Esta es la tercera pregunta que quedó pendiente en la última clase antes del receso navideño. Las
primeras dos fueron discutidas en clase, pero por falta de tiempo, no trabajamos la tercera, y el profesor
optó por asignarla por escrito. En el comentario que hice en esa última clase, yo di respuesta a esta
pregunta. Ahora procedo a poner por escrito aquél comentario con el rigor que requiere.
Hay dos formas de abordar las Escrituras, canónicamente o en forma crítica. La forma canónica es
un método muy popular y generalizado porque es la manera en que generalmente los cristianos, de casi
todas las vertientes, viven la Biblia. La forma crítica es la manera científica de aproximarse a la Biblia. Se
conoce más a nivel académico y se cristaliza a través de un abanico de metodologías aplicadas a las
Escrituras cristianas de la misma manera como si se aplicara a cualquier otro tipo de literatura. No importa
el método utilizado, sea Histórico, de las Formas. Redaccional, Sociológico o Literario, el impacto ha sido
gigantesco, al punto de que se ha tenido que reconsiderar y reevaluar todo lo que siempre hemos creído
de la Biblia.
Pues bien, desde esta nueva perspectiva, y sinceramente ya yo no lo puedo hacer de otra forma,
tendríamos que preguntar, no qué dice tal o cuál pasaje, sino qué quiso decir el autor (redactor, redactores,
comunidad eclesial, etc.) sobre el mismo. Esto nos coloca ante los motivos, propósitos y agendas del
autor, y la genialidad en la organización de un trabajo que no tiene que ver necesariamente con un estricto
hecho histórico, sino con la libertad literaria para lograr sus fines.
Ya discutidas en clase las primeras dos preguntas, corresponde señalar que el autor del Evangelio
de Mateo establece una relación directa entre el Sermón del Monte y el Decálogo. Moisés, el gran
legislador de Israel, desde las alturas del Monte Sinaí, y con gran autoridad, habló al pueblo sobre el pacto
con Yahvé y le entregó las Tablas de la Ley, ley que regiría su vida y moral en sociedad. No es mera
casualidad que Mateo ubique a Jesús en cierta altura en una colina, también con formalidad y autoridad,
para dirigir un discurso ante una multitud reunida para escucharle.

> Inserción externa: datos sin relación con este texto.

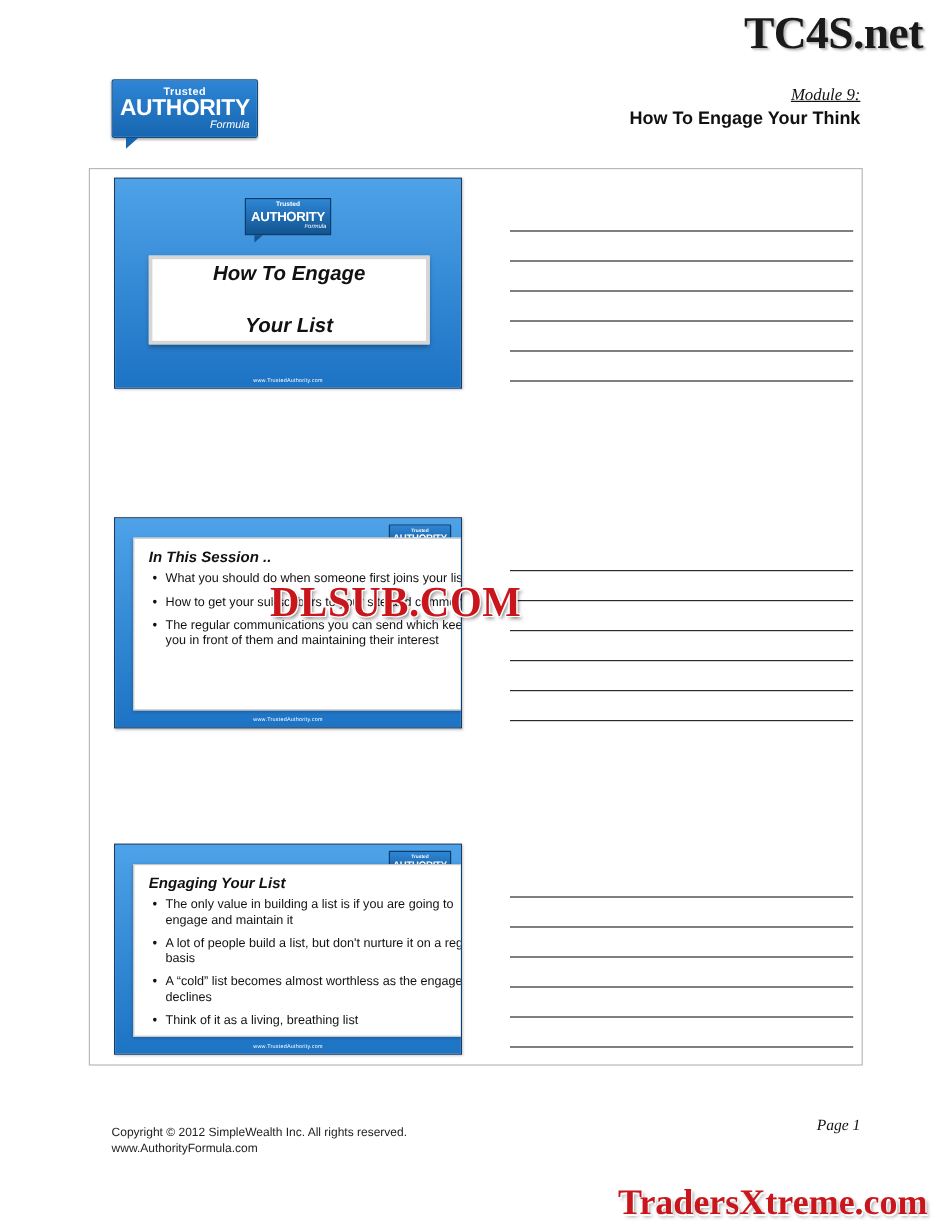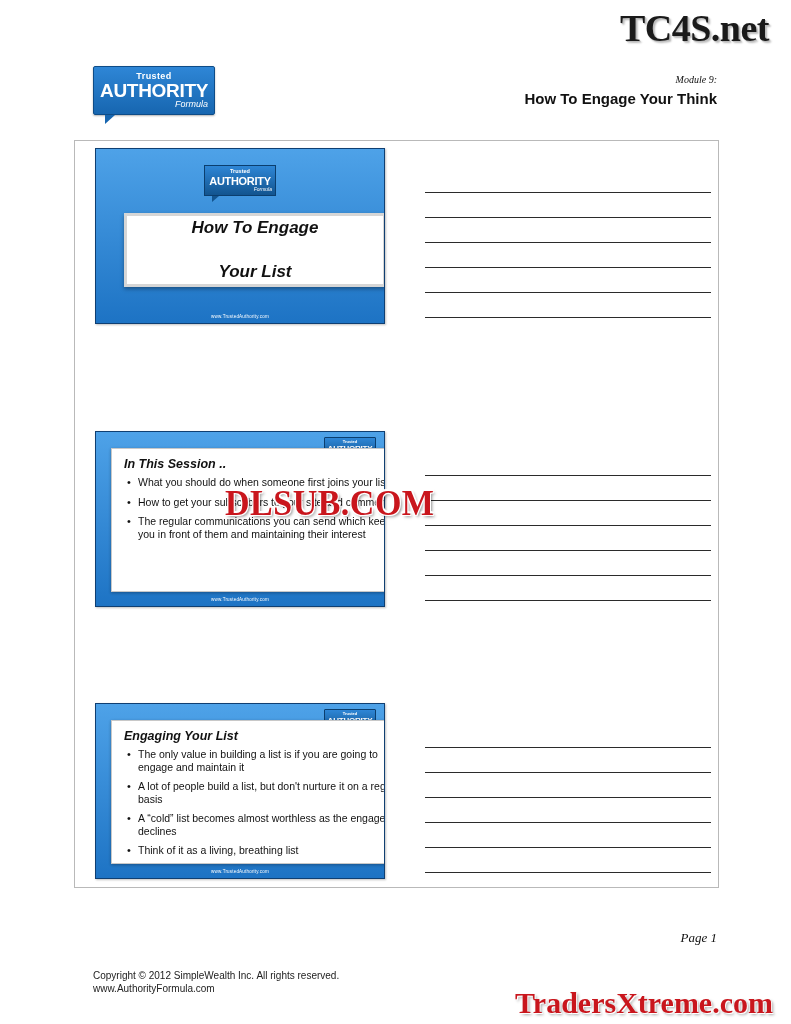"Module 9:" .header-module { font-size: 10px -> 14px; text-decoration: none -> underline }
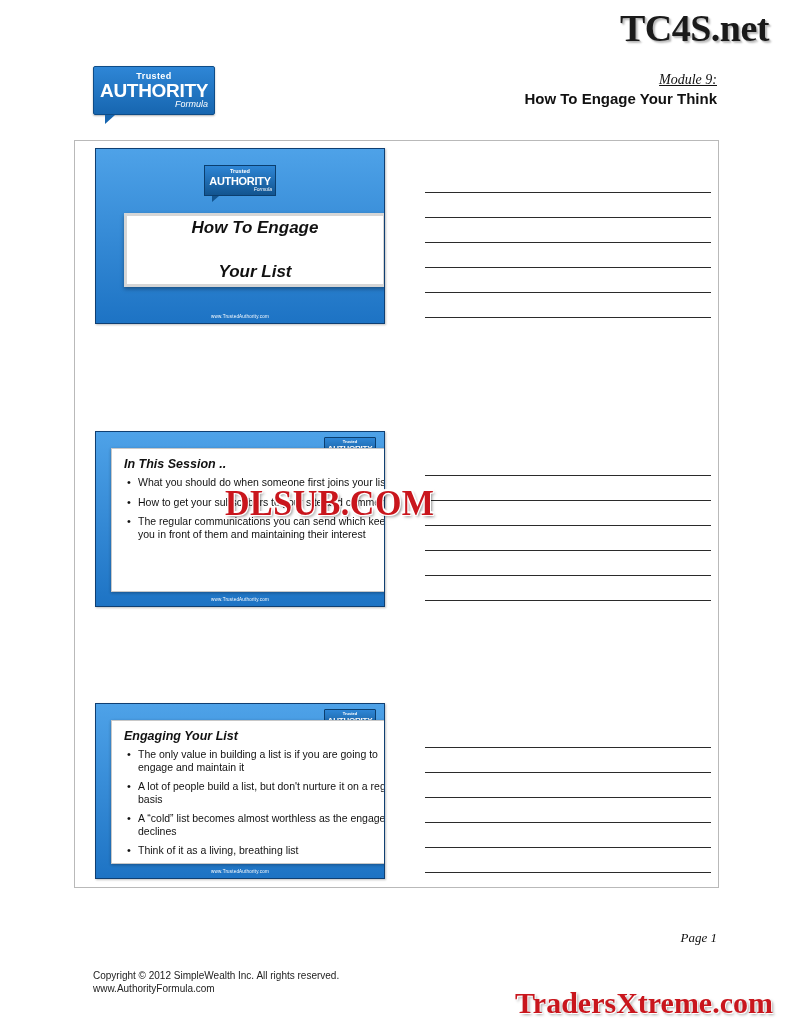"How To Engage" .title-plate { width: 262px -> 234px }
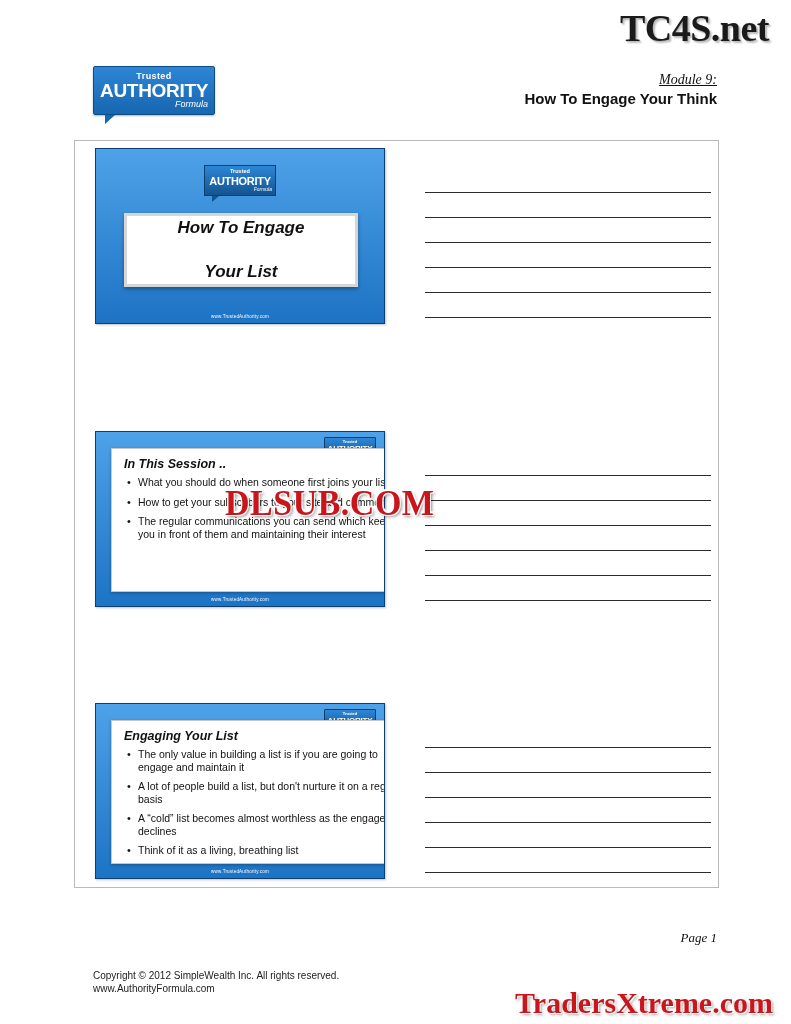"Copyright © 2012 SimpleWealth Inc." .footer-copy { top: 969px -> 938px }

Jesús también va a hablar de reglas,
valores y bienaventuranzas, como del Decálogo de Moisés, pero en un contexto vibrante, nuevo.
Son lapidarias las expresiones de Jesús “Oísteis que fue dicho……..pero yo os digo…….”, en
relación a lo que dijo Moisés en el Decálogo y la reinterpretación que se plantea. Hay una categórica
intención del autor de presentar a Jesús como el nuevo legislador, el nuevo Moisés, y esto en grado
superlativo porque para Mateo, en Jesús se conjugan los propósitos eternos de Dios y las promesas de los
profetas del Antiguo Testamento.
Pero esta intención no la vemos solo en los capítulos 5-7 de Mateo, sino que en la misma
narrativa del nacimiento se colocan porciones que nos llevan a relacionarlas con la vida de Moisés, como
lo son la matanza de los niños y la huida a Egipto. Aún la división del Evangelio en cinco discursos bien
coordinados podría tener alguna relación con el Pentateuco que está dividido en cinco libros.
Mateo enmarca el Sermón en el anuncio de la cercanía o proximidad de Reino de Dios. Todo esto
presenta un cuadro de alguna manera convincente en el sentido de que el evangelista se propuso, entre
otras cosas, destacar la figura de Jesús colocándolo como el nuevo y más grande Moisés, como el
Legislador por excelencia, brindando un nuevo orden de vida para los ciudadanos potenciales de su reino.